Dans le même temps, N’Djamena a imposé la fermeture des passages frontaliers, privant les populations civiles fuyant les violences du Darfour d’une protection internationale. Une décision lourde de conséquences humanitaires, prise pour éviter une rébellion de la communauté zaghawa, mais qui pourrait, selon des experts, aggraver l’instabilité plutôt que la contenir. « Mahamat Déby joue avec le feu.
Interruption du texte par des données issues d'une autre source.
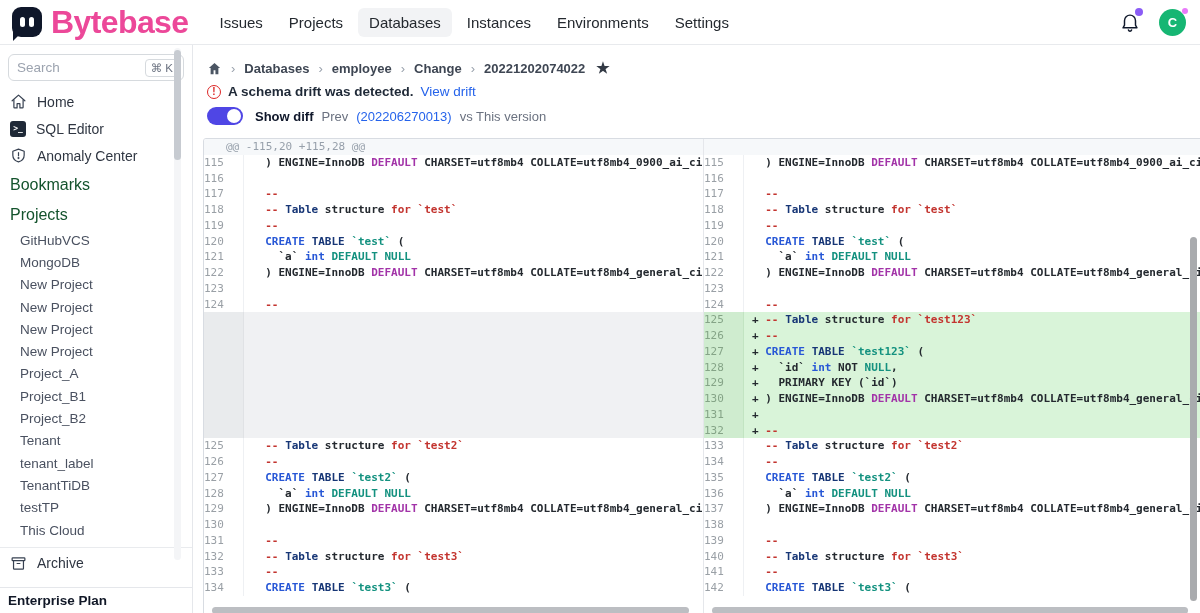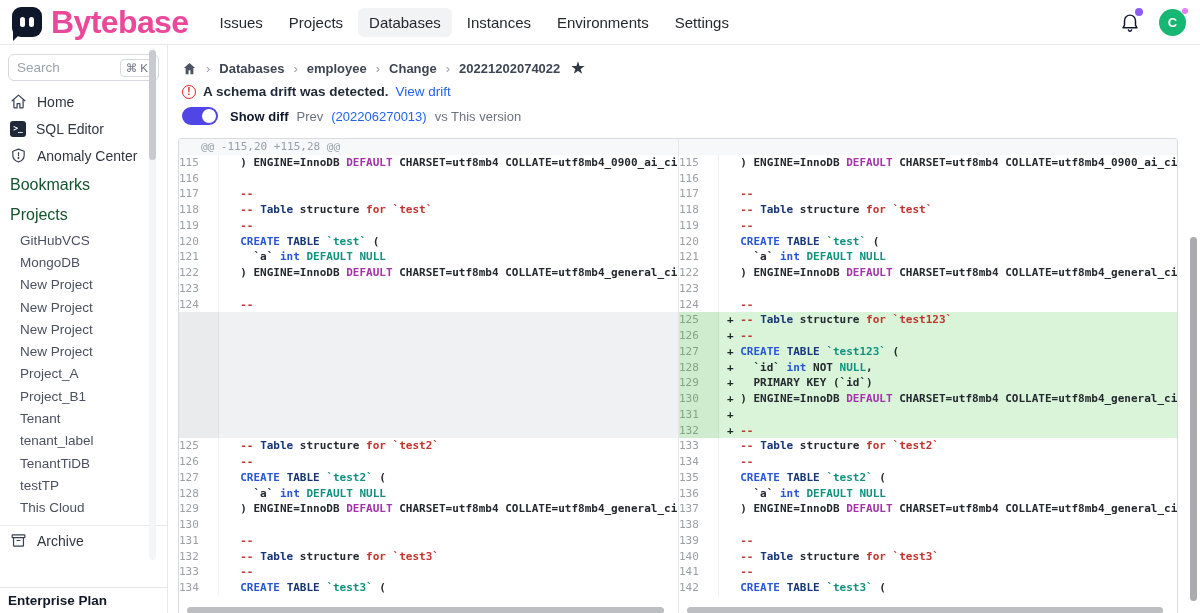--- a/index.html
+++ b/index.html
@@ -26,21 +26,21 @@
   .avatar{ position:relative; width:27px; height:27px; border-radius:50%;
     background:var(--avatar-green); color:#fff; font-size:13px; font-weight:600;
     display:flex; align-items:center; justify-content:center; cursor:pointer;}
   .avatar-dot{ position:absolute; top:-1px; right:-2px; width:6px; height:6px; border-radius:50%;
     background:var(--avatar-dot-pink);}
 
   
   .shell{ display:flex; height:568px; }
 
   
-  .sidebar{ width:168px; border-right:1px solid #e5e7eb; position:relative;
+  .sidebar{ width:193px; border-right:1px solid #e5e7eb; position:relative;
     display:flex; flex-direction:column; background:#fff; }
   .sb-search{ margin:9px 8px 7px; height:27px; border:1px solid #d6dade; border-radius:6px;
     display:flex; align-items:center; padding:0 4px 0 8px; gap:4px; background:#fff;}
   .sb-search input{ border:none; outline:none; flex:1; min-width:0; font-size:13.5px;
     font-family:"Liberation Sans",sans-serif; color:#374151;}
   .sb-search input::placeholder{ color:#9ca3af; }
   .kbd{ font-size:11.5px; color:#6b7280; border:1px solid #d6dade; border-radius:4px;
     padding:1px 5px; background:#fff; white-space:nowrap;}
   .sb-item{ height:27px; display:flex; align-items:center; gap:10px; padding:0 10px;
     font-size:14px; color:#2f3642; cursor:pointer;}
@@ -177,20 +177,21 @@
     <div class="sb-section">Projects</div>
     <div>
         <div class="sb-proj">GitHubVCS</div>
         <div class="sb-proj">MongoDB</div>
         <div class="sb-proj">New Project</div>
         <div class="sb-proj">New Project</div>
         <div class="sb-proj">New Project</div>
         <div class="sb-proj">New Project</div>
         <div class="sb-proj">Project_A</div>
         <div class="sb-proj">Project_B1</div>
+        <div class="sb-proj">Project_B2</div>
         <div class="sb-proj">Tenant</div>
         <div class="sb-proj">tenant_label</div>
         <div class="sb-proj">TenantTiDB</div>
         <div class="sb-proj">testTP</div>
         <div class="sb-proj">This Cloud</div>
       </div>
     <div class="sb-divider"></div>
     <div class="sb-item sb-archive">
       <svg width="17" height="17" viewBox="0 0 24 24" fill="none" stroke="#374151" stroke-width="1.7" stroke-linecap="round" stroke-linejoin="round">
         <rect x="3" y="4" width="18" height="4" rx="1"></rect>

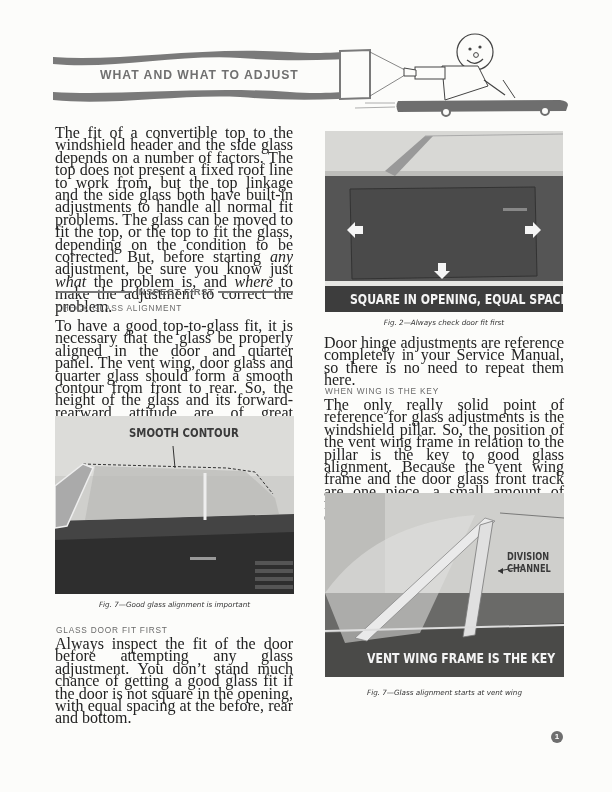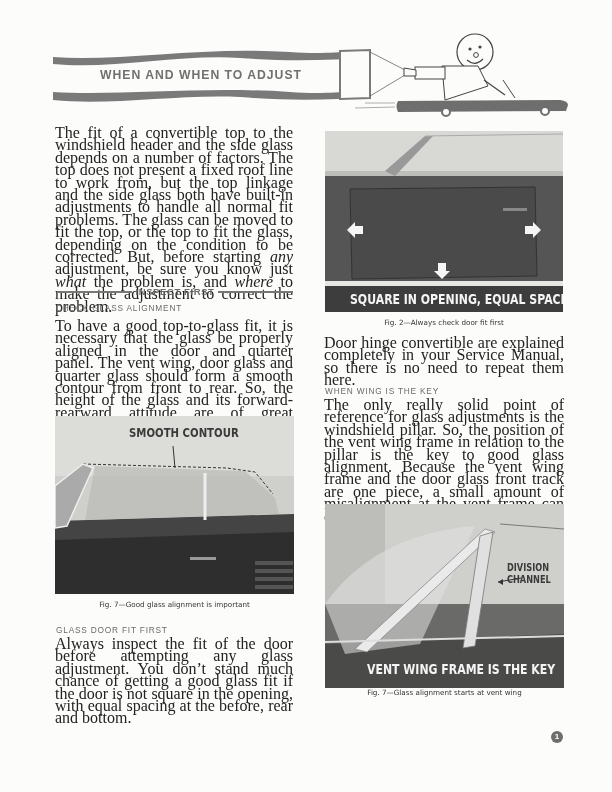--- a/index.html
+++ b/index.html
@@ -26,21 +26,21 @@
     font-family: "Liberation Sans", sans-serif; font-weight: normal; font-size: 8.3px;
     letter-spacing: 0.8px; color: #6a6a6a; white-space: nowrap;
   }
   .rule-head {
     display: flex; align-items: center; gap: 3px;
     font-family: "Liberation Sans", sans-serif; font-weight: bold; font-size: 9.5px;
     letter-spacing: 0.6px; color: #6a6a6a;
   }
   .rule-head .line { flex: 1; height: 2px; background: #777; }
   .caption {
-    font-family: "DejaVu Sans", sans-serif; font-size: 7.2px; color: #333; text-align: center; white-space: nowrap;
+    font-family: "DejaVu Sans", sans-serif; font-size: 7.2px; color: #333; text-align: center; white-space: nowrap; font-style: italic;
   }
   .photo { overflow: hidden; }
   .photo svg { display: block; }
   .photo-label {
     position: absolute; font-family: "DejaVu Sans", sans-serif; font-weight: bold;
     color: #f4f4f4; white-space: nowrap; transform: scaleX(0.78); transform-origin: left top;
   }
   .photo-label.dark { color: #3a3a3a; }
   #page-number {
     left: 551px; top: 731px; width: 12px; height: 12px; border-radius: 50%;
@@ -70,21 +70,21 @@
     <path d="M503 80 L 515 98" stroke="#444" stroke-width="1"></path>
   </g>
   <g>
     <path d="M398 101 L 560 100 Q 568 101 568 105 L 566 111 L 398 112 Q 395 106 398 101 Z" fill="#6e6e6e"></path>
     <circle cx="446" cy="112" r="4" fill="#fcfcfa" stroke="#6e6e6e" stroke-width="2"></circle>
     <circle cx="545" cy="111" r="4" fill="#fcfcfa" stroke="#6e6e6e" stroke-width="2"></circle>
     <line x1="355" y1="108" x2="395" y2="107" stroke="#999" stroke-width="0.8"></line>
     <line x1="365" y1="103" x2="395" y2="103" stroke="#999" stroke-width="0.8"></line>
   </g>
 </svg>
-<div id="header-title" class="abs">WHEN AND WHEN TO ADJUST</div>
+<div id="header-title" class="abs">WHAT AND WHAT TO ADJUST</div>
 
 <div class="abs para" style="left:55px; top:127px; width:238px;">
   <p><span>The fit of a convertible top to the windshield header and the side glass depends on a number of factors. The top does not present a fixed roof line to work from, but the top linkage and the side glass both have built-in adjustments to handle all normal fit problems. The glass can be moved to fit the top, or the top to fit the glass, depending on the condition to be corrected. But, before starting </span><i>any</i><span> adjustment, be sure you know just </span><i>what</i><span> the problem is, and </span><i>where</i><span> to make the adjustment to correct the problem.</span></p>
 </div>
 
 <div class="abs rule-head" style="left:57px; top:286px; width:236px;">
   <span class="line"></span>
   <span>INSPECT FIRST</span>
   <span class="line"></span>
 </div>
@@ -135,29 +135,29 @@
     <path d="M22 99 L 30 91 L 30 95 L 38 95 L 38 103 L 30 103 L 30 107 Z" fill="#f5f5f5"></path>
     <path d="M216 99 L 208 91 L 208 95 L 200 95 L 200 103 L 208 103 L 208 107 Z" fill="#f5f5f5"></path>
     <path d="M117 148 L 109 140 L 113 140 L 113 132 L 121 132 L 121 140 L 125 140 Z" fill="#f5f5f5"></path>
     <rect x="178" y="77" width="24" height="3" fill="#888"></rect>
   </svg>
   <div class="photo-label" style="left:25px; top:160px; font-size:14px;">SQUARE IN OPENING, EQUAL SPACING</div>
 </div>
 <div class="abs caption" style="left:325px; top:318px; width:238px;">Fig. 2—Always check door fit first</div>
 
 <div class="abs para" style="left:324px; top:337px; width:240px;">
-  <p>Door hinge convertible are explained completely in your Service Manual, so there is no need to repeat them here.</p>
+  <p>Door hinge adjustments are reference completely in your Service Manual, so there is no need to repeat them here.</p>
 </div>
 
 <div class="abs subhead" style="left:325px; top:386px;">WHEN WING IS THE KEY</div>
 <div class="abs para" style="left:324px; top:399px; width:240px;">
   <p>The only really solid point of reference for glass adjustments is the windshield pillar. So, the position of the vent wing frame in relation to the pillar is the key to good glass alignment. Because the vent wing frame and the door glass front track are one piece, a small amount of misalignment at the vent frame can cause a</p>
 </div>
 
-<div class="abs photo" style="left:325px; top:504px; width:239px; height:184px;">
+<div class="abs photo" style="left:325px; top:493px; width:239px; height:184px;">
   <svg width="239" height="184" viewBox="0 0 239 184">
     <rect width="239" height="184" fill="#cfcfcc"></rect>
     <rect width="60" height="100" fill="#bdbdba"></rect>
     <path d="M0 100 L 239 100 L 239 184 L 0 184 Z" fill="#6a6a68"></path>
     <path d="M0 140 L 239 130 L 239 184 L 0 184 Z" fill="#4a4a48"></path>
     <path d="M0 100 Q 50 30 150 22 L 95 140 L 20 150 Z" fill="#e2e2e0" opacity="0.55"></path>
     <path d="M30 145 L 160 25 L 170 28 L 42 148 Z" fill="#eaeaea" stroke="#888" stroke-width="0.8"></path>
     <path d="M155 32 L 168 28 L 150 142 L 138 144 Z" fill="#e0e0e0" stroke="#777" stroke-width="0.8"></path>
     <line x1="175" y1="20" x2="239" y2="25" stroke="#555" stroke-width="0.7"></line>
     <line x1="173" y1="78" x2="196" y2="74" stroke="#333" stroke-width="1"></line>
En renforçant sa présence militaire à la frontière, il risque d’entraîner le Tchad dans le conflit soudanais au lieu de le protéger », analyse un spécialiste des questions sécuritaires régionales.
Communautés transfrontalières : l’engrenage des divisions
La guerre au Soudan ne menace pas uniquement les Zaghawa. Selon des sources sécuritaires tchadiennes, les FSR recrutent activement parmi la communauté Tama, présente à la fois au Tchad (régions de Wadi Fira et Ouaddaï) et au Soudan. Historiquement, les Tama ont été intégrés aux milices Janjawid lors de la première guerre du Darfour, combattant notamment les Zaghawa.
Ce recrutement ravive des tensions ethniques au Tchad, où les communautés se sentent désormais directement menacées. La frontière entre les deux pays, autrefois simple ligne administrative, devient un terrain de projection du conflit. Ce qui relevait d’une stratégie ambiguë semble aujourd’hui se transformer en une fuite en avant. Le pouvoir tchadien, pris dans cet engrenage, court le risque de perdre le contrôle d’une situation qu’il a contribué à alimenter.
Le conflit au Soudan, parti de loin, a fini par frapper aux portes du Tchad. Les choix politiques de ces dernières années ont transformé une crise régionale en une menace directe pour la stabilité tchadienne. Le diable est sorti de sa bouteille… et il est bien difficile de le faire rentrer.